_Goal of the exercise:_ How many lines of the data contain the word "bold"? Give only that number.

[Recorded data]
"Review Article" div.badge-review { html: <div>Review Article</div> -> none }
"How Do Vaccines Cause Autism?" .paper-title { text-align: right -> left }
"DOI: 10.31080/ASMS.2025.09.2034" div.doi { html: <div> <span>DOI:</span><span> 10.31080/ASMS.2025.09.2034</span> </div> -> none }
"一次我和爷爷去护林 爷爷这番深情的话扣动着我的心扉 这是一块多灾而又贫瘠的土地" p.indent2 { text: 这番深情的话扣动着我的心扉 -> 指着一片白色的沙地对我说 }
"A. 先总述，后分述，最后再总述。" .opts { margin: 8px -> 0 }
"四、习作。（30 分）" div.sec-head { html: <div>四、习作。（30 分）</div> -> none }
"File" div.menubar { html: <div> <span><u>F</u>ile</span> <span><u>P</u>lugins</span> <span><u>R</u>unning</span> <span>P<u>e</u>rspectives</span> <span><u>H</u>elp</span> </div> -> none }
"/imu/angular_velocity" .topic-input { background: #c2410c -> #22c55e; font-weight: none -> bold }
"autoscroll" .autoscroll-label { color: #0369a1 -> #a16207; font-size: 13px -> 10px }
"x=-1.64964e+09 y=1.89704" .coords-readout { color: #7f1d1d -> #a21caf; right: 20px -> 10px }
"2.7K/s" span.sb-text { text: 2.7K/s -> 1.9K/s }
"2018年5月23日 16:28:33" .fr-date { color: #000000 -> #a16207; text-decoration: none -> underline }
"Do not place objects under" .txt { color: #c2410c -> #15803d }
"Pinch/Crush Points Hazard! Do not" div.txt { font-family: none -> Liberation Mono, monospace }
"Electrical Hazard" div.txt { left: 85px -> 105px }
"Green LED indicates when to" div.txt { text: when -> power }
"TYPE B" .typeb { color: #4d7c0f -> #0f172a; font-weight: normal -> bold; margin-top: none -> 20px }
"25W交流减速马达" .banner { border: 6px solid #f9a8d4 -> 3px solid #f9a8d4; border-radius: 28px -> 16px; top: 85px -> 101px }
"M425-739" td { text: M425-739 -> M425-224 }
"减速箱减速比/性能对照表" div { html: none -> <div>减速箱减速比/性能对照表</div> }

_The answer:_ 2